Posted: Mon Apr 03, 2023 10:40 pm
by Frazor
Right so alot of my posts some time ago now we're confusing even to myself because of lack of information from social services. Cut a long story short in December 2016 social services tried forcing me to sign my baby over to them for adoption and for my son who was 7 at that time to be taken into care. 6 years on i still have my children at home with me. I have had to fight to keep my children for reasons that were false. Over the years the corrupt system as nearly broke me and my children. The trauma and anxiety they have caused is very sad. I believe due to me being a single living alone with my young children and have no other family. I have been bullied unfairly treated to be told in family courts with no legal representative and unable to speak my mind that my children could be taken from is heart breaking. Social services have tried on several occasions to take my children from me. Every order in court they have tried and thankfully have not succeeded.

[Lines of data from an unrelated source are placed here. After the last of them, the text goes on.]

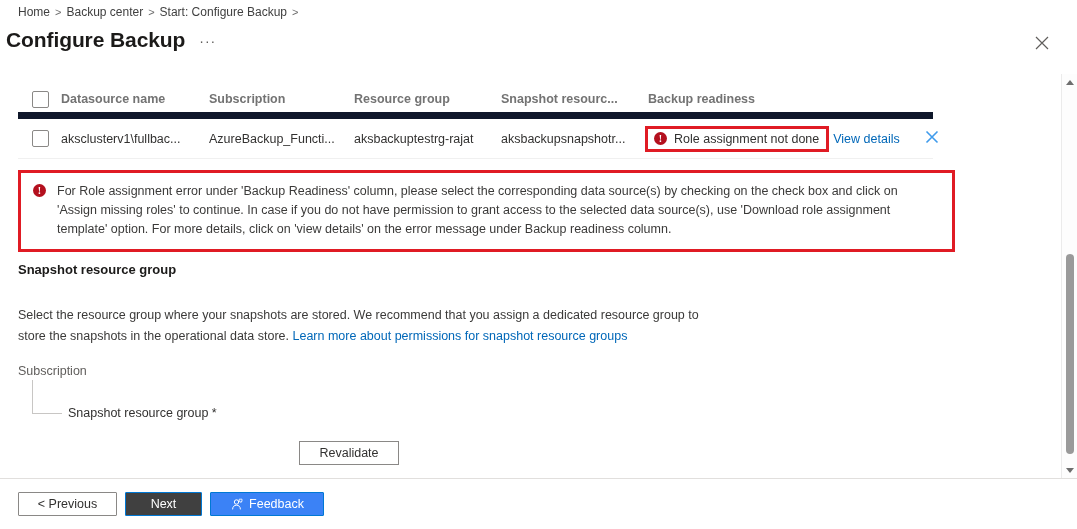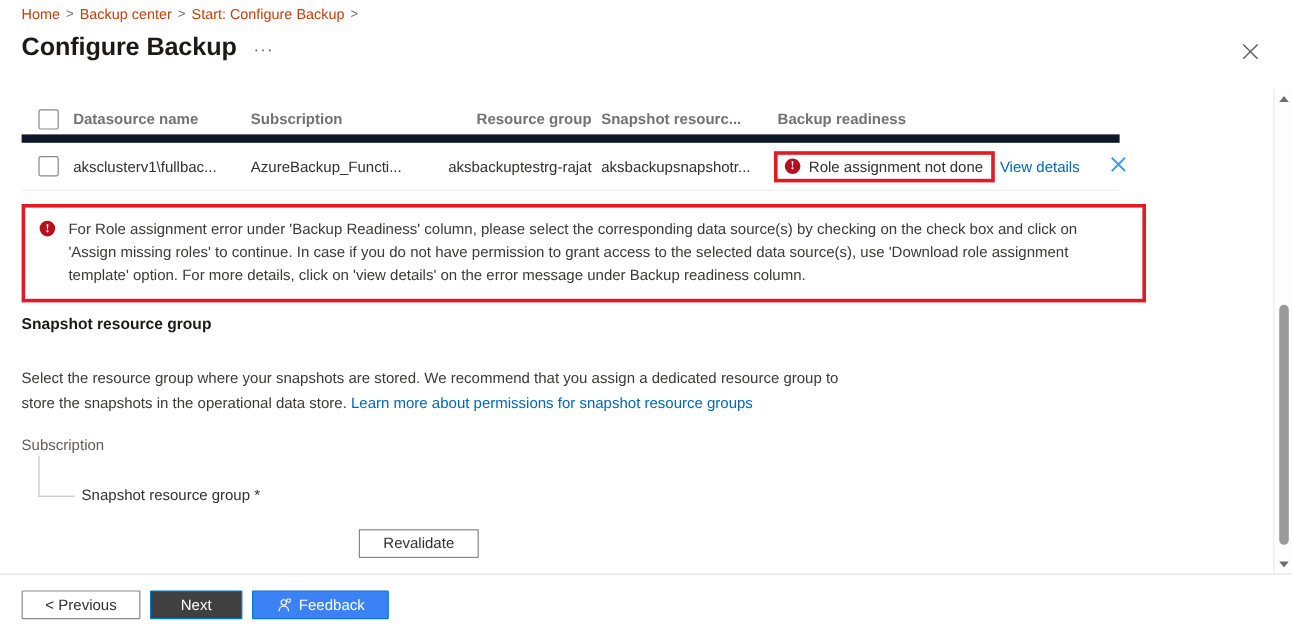--- a/index.html
+++ b/index.html
@@ -20,7 +20,7 @@
     display: flex; align-items: center; gap: 5px;
     white-space: nowrap;
   }
-  .crumb { color: #c2410c; cursor: pointer; }
+  .crumb { color: #404040; cursor: pointer; }
   .crumb-sep { color: #6d6d6d; font-size: 11px; }
 
   

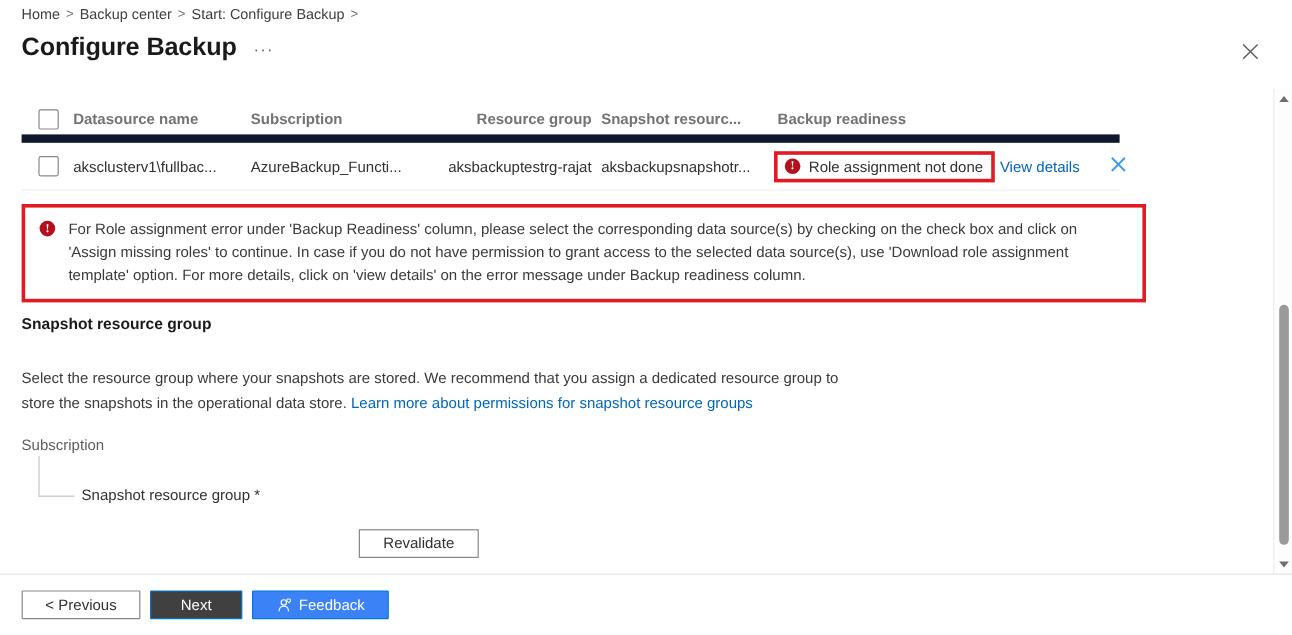--- a/index.html
+++ b/index.html
@@ -25,7 +25,7 @@
 
   
   .title-row {
-    position: absolute; left: 18px; top: 28px;
+    position: absolute; left: 6px; top: 28px;
     display: flex; align-items: flex-end; gap: 14px;
   }
   .page-title {

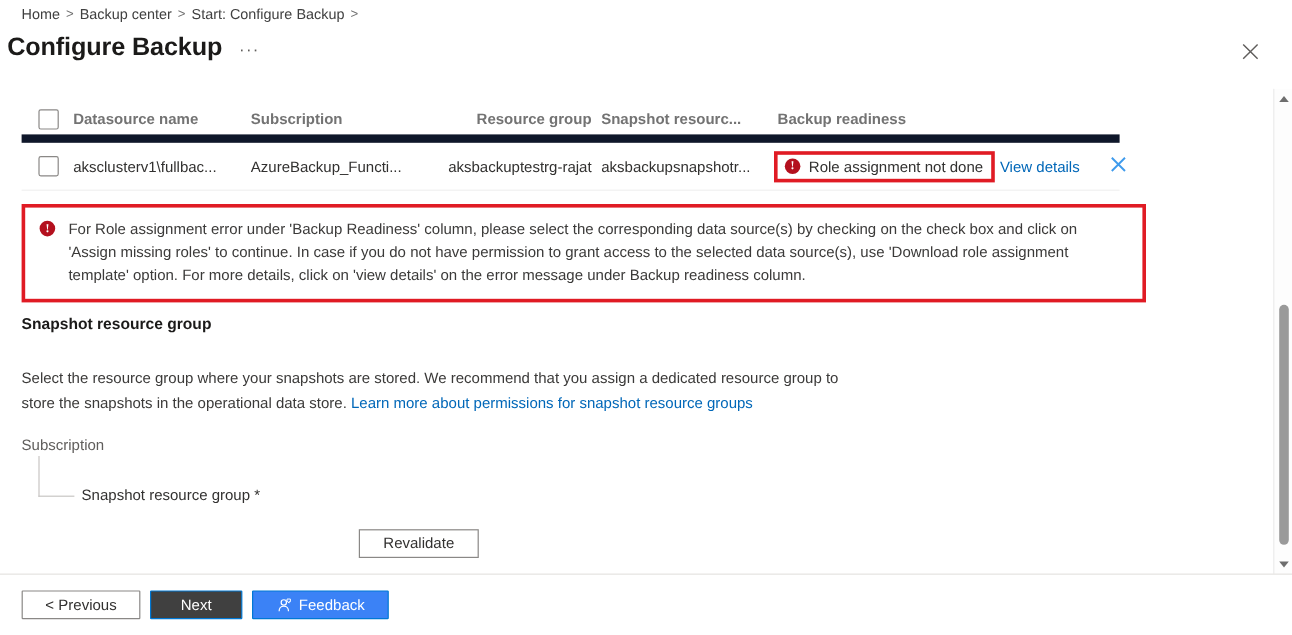--- a/index.html
+++ b/index.html
@@ -89,7 +89,7 @@
   }
   .c-ds   { width: 148px; flex: 0 0 148px; }
   .c-sub  { width: 145px; flex: 0 0 145px; }
-  .c-rg   { width: 147px; flex: 0 0 147px; text-align: right; }
+  .c-rg   { width: 147px; flex: 0 0 147px; }
   .c-srg  { width: 147px; flex: 0 0 147px; }
   .c-br   { flex: 1 1 auto; display: flex; align-items: center; }
   .truncate { overflow: hidden; text-overflow: ellipsis; white-space: nowrap; padding-right: 8px; }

So my reason for this post is basically to tell people that forced adoption from a loving parent is not a thing of the past like the 1970's this happened to me in 2016. And i still remain to Seek help to finding justice. This is not what should be happening from a list of false allegations that have come from where when they nasty so called caring for children people them self's have obviously written these letters themselves because before that day in 2016 they had no involvement in my life. I had never before they tried stealing my baby birth seen any of them people in my life. They lasted a few months in our life's but the damage and lies they caused carried on to the next sw and on and about 15 different sw and every time your sadly back to the beginning. I have witnessed corruption on every angle of this money making scandal. This is a true story.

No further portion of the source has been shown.